Do you support the election that happened on November 3rd 2020? Then you must support the results of the election, whether you like the election results, or not.

THAT is the basis of Democracy: the peaceful transfer of power based on the votes. If you do not respect the votes, then Democracy falls apart. You literally cannot have a Democracy without votes (while we had a Democracy through WW2 despite the "Office of Censorship").

We have a very, very large group of people who are now using free speech to destroy our trust in the election. We are now left with a decision: Free Speech vs Election.

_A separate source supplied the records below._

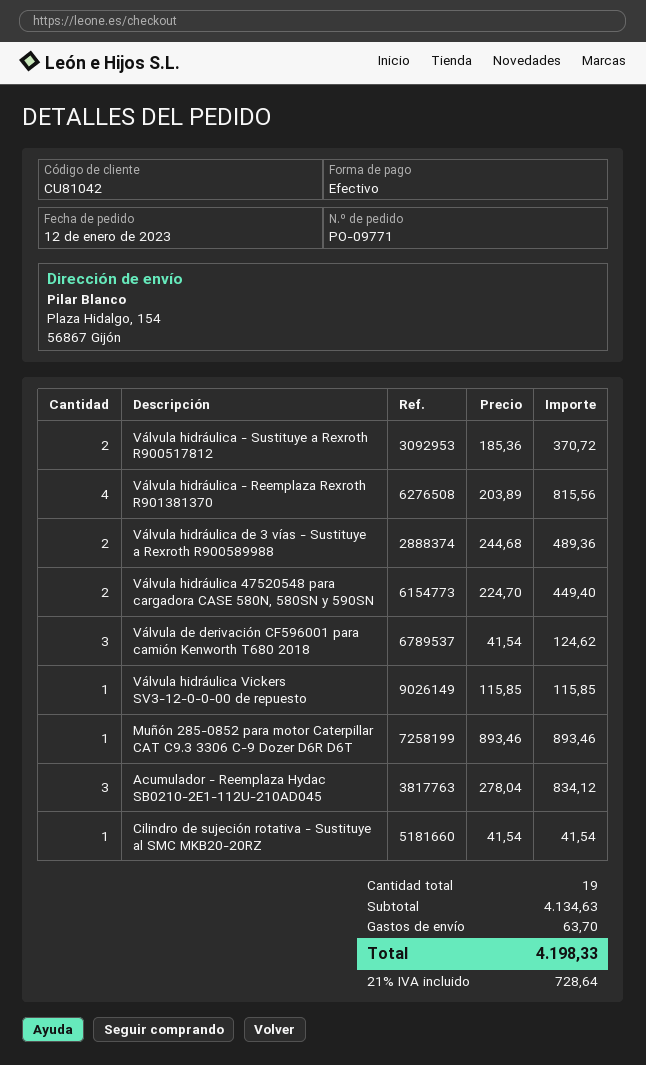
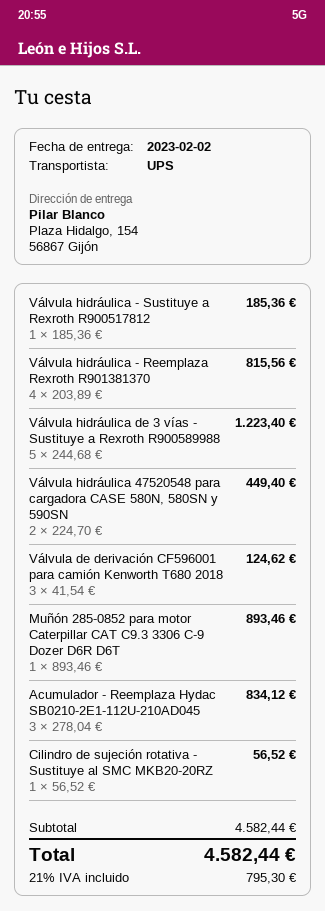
Válvula hidráulica - Sustituye a Rexroth R900517812: 2 x 185.36 = 370.72 -> 1 x 185.36 = 185.36
Válvula hidráulica de 3 vías - Sustituye a Rexroth R900589988: 2 x 244.68 = 489.36 -> 5 x 244.68 = 1223.40
Válvula hidráulica Vickers SV3-12-0-0-00 de repuesto: 1 x 115.85 = 115.85 -> none
Cilindro de sujeción rotativa - Sustituye al SMC MKB20-20RZ: 1 x 41.54 = 41.54 -> 1 x 56.52 = 56.52
subtotal: 4134.63 -> 4582.44
shipping: 63.70 -> none
tax: 21% = 728.64 -> 21% = 795.30
total: 4198.33 -> 4582.44

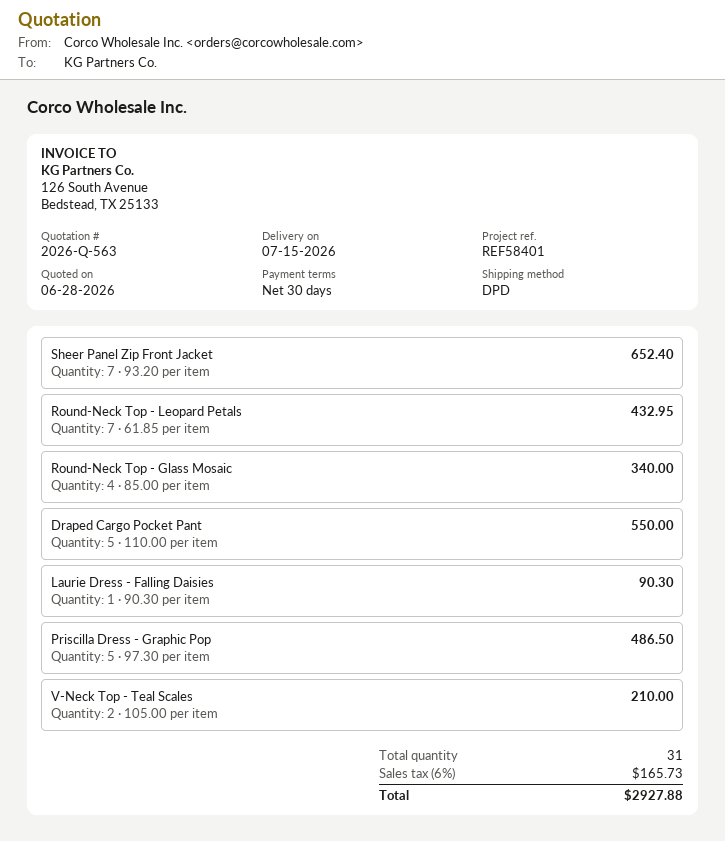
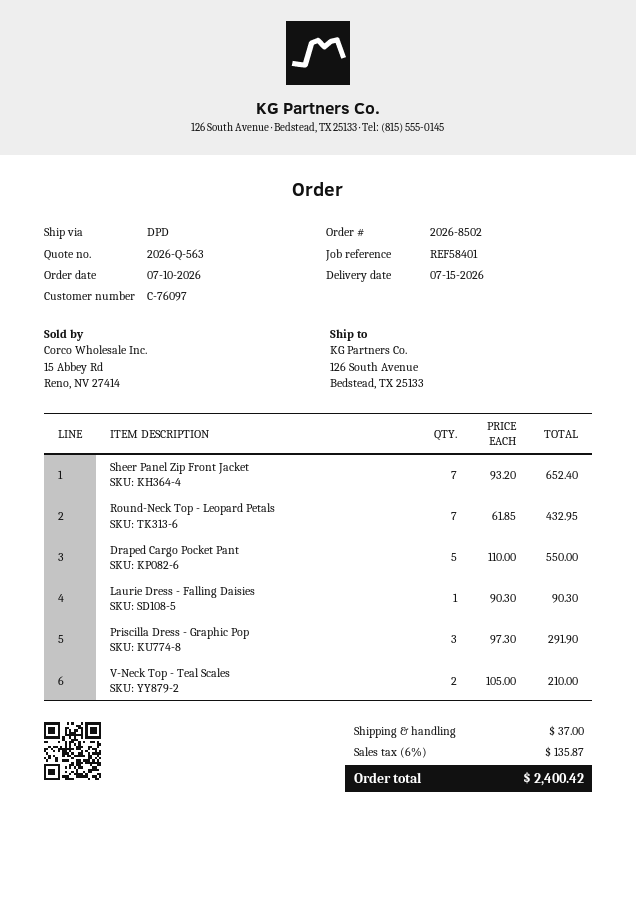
Round-Neck Top - Glass Mosaic: 4 x 85.00 = 340.00 -> none
Priscilla Dress - Graphic Pop: 5 x 97.30 = 486.50 -> 3 x 97.30 = 291.90
shipping: none -> 37.00
tax: 6% = 165.73 -> 6% = 135.87
total: 2927.88 -> 2400.42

My gut says that elections are more important than free speech. Historically, we have had times without any free speech what-so-ever (WWII / Office of Censorship). Its a luxury we can do without in times of crisis.

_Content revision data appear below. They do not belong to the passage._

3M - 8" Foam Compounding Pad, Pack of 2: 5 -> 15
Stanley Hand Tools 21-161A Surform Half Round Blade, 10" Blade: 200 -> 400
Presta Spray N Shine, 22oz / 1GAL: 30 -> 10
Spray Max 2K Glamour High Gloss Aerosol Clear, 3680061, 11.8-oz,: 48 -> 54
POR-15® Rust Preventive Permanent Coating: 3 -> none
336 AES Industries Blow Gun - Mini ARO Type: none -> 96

We cannot afford to lose faith in the election process. Period.



Do you honestly believe that Government reduction in free speech would lead to a net gain in people's trust in the process?


Do you honestly believe that these lies that a huge number of people believe in are having a positive or neutral effect on the trust of our elections?

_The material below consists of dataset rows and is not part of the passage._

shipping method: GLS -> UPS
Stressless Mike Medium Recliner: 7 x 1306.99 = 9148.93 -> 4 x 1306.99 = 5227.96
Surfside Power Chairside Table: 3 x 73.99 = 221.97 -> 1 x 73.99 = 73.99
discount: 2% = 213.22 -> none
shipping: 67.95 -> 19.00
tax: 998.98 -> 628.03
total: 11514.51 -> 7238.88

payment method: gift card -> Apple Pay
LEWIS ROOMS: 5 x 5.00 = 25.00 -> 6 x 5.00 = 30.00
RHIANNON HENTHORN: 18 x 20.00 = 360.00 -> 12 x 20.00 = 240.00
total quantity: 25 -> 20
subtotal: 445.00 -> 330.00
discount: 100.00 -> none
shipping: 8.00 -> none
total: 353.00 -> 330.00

If it's neither positive nor neutral, then the only effect it could have is negative.


And yet the solution to a negative can still itself be the cause of equal or greater negatives. Hence why I was asking if you believe it is a NET gain. Because the Government cracking down on speech, even obvious lies, will erode some people's trust in the system as well.


> And yet the solution to a negative can still itself be the cause of equal or greater negatives.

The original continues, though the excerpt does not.